Aim of the task: From the records below, work out how many lines contain "mark". Reply with that number alone.

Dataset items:
- - - -

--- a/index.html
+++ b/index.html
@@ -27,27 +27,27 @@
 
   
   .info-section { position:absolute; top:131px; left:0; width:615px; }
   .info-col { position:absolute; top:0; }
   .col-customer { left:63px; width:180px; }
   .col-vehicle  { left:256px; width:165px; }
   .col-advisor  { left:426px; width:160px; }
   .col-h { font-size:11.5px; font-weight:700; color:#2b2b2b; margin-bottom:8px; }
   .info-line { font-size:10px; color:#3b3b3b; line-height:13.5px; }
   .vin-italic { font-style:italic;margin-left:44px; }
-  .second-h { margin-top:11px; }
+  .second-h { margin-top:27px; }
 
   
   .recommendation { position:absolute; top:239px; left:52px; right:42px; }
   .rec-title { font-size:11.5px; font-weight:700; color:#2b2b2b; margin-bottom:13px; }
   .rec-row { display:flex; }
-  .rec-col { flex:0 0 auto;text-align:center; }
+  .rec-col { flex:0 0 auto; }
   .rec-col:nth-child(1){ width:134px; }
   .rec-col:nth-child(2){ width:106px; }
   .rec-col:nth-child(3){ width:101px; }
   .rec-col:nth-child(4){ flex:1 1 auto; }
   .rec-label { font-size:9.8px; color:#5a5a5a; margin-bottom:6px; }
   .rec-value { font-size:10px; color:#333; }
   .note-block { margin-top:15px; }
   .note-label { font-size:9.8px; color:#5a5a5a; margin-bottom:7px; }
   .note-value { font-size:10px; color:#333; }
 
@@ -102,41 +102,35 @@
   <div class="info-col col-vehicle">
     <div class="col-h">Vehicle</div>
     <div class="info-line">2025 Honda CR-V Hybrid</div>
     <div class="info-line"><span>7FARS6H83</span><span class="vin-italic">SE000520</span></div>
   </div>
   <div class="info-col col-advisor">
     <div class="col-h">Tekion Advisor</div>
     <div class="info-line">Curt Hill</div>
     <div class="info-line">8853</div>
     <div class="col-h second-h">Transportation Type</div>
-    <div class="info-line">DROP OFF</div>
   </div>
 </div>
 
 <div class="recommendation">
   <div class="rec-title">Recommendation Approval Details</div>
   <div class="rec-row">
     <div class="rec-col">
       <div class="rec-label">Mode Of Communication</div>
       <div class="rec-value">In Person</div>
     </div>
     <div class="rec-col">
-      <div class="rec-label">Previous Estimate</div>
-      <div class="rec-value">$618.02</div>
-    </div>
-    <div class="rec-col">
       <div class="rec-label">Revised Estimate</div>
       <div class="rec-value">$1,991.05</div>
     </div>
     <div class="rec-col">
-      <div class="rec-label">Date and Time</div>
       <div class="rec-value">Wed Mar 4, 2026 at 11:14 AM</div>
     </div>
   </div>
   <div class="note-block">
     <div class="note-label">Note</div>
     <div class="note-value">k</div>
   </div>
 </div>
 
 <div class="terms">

- - - -

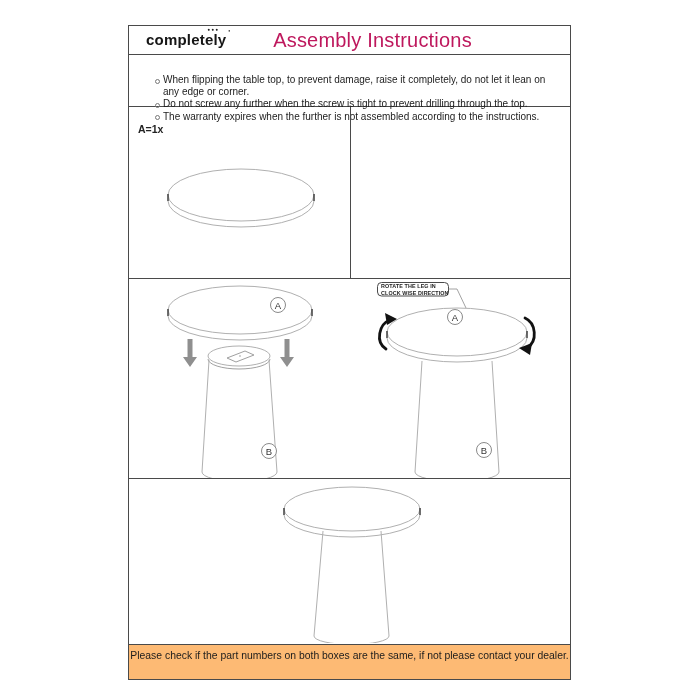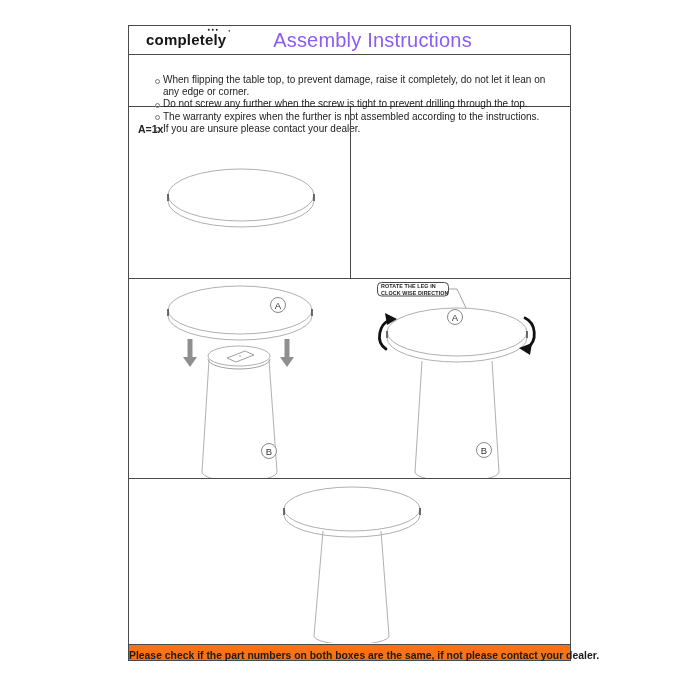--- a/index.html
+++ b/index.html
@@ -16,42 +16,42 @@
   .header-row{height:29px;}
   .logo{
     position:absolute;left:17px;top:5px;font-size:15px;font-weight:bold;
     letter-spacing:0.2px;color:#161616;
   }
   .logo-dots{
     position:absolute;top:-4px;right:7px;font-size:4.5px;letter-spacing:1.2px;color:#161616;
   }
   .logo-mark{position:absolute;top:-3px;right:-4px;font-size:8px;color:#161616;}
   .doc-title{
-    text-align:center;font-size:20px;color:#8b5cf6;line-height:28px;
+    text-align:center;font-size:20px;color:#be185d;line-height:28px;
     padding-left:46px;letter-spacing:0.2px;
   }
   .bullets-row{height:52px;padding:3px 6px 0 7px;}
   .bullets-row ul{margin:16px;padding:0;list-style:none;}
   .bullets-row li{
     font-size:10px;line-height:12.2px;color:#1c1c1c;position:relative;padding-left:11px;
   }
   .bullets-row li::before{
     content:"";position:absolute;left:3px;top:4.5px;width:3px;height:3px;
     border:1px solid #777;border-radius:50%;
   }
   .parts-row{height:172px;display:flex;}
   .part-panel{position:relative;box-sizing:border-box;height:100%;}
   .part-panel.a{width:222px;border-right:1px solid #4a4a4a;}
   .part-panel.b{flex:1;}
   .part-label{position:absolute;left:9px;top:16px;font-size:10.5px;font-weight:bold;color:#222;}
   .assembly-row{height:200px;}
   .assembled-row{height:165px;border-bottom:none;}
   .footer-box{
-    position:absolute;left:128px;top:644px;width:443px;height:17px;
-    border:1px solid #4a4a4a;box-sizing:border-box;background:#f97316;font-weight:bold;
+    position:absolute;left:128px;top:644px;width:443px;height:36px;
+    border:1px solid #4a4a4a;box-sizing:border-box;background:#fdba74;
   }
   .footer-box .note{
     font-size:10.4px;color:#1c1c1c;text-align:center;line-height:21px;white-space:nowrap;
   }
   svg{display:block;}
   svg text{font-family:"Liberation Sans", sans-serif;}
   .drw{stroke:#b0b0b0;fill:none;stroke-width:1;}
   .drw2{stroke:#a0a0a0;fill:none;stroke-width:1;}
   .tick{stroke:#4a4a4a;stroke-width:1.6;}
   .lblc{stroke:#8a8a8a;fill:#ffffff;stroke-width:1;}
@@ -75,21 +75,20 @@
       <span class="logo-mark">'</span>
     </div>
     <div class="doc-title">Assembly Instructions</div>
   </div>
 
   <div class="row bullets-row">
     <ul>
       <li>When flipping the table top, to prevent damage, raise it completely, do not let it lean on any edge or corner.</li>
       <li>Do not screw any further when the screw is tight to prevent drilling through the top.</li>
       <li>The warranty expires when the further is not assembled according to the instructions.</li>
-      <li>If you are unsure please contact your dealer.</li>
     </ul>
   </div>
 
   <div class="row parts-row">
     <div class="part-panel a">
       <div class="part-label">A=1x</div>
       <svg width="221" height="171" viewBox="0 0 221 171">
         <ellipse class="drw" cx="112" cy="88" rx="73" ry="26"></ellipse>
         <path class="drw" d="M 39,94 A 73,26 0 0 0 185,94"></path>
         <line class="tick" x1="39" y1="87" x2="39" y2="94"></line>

- - - -

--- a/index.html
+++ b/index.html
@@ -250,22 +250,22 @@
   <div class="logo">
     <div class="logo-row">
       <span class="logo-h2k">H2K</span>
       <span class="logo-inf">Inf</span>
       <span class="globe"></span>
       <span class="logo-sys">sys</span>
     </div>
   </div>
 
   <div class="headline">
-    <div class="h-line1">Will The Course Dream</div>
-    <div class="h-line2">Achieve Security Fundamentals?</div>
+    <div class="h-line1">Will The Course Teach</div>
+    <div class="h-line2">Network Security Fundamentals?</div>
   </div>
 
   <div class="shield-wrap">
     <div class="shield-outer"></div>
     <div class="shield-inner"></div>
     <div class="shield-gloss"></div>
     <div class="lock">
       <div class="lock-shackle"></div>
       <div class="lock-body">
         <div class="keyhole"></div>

- - - -

Result of the task: 2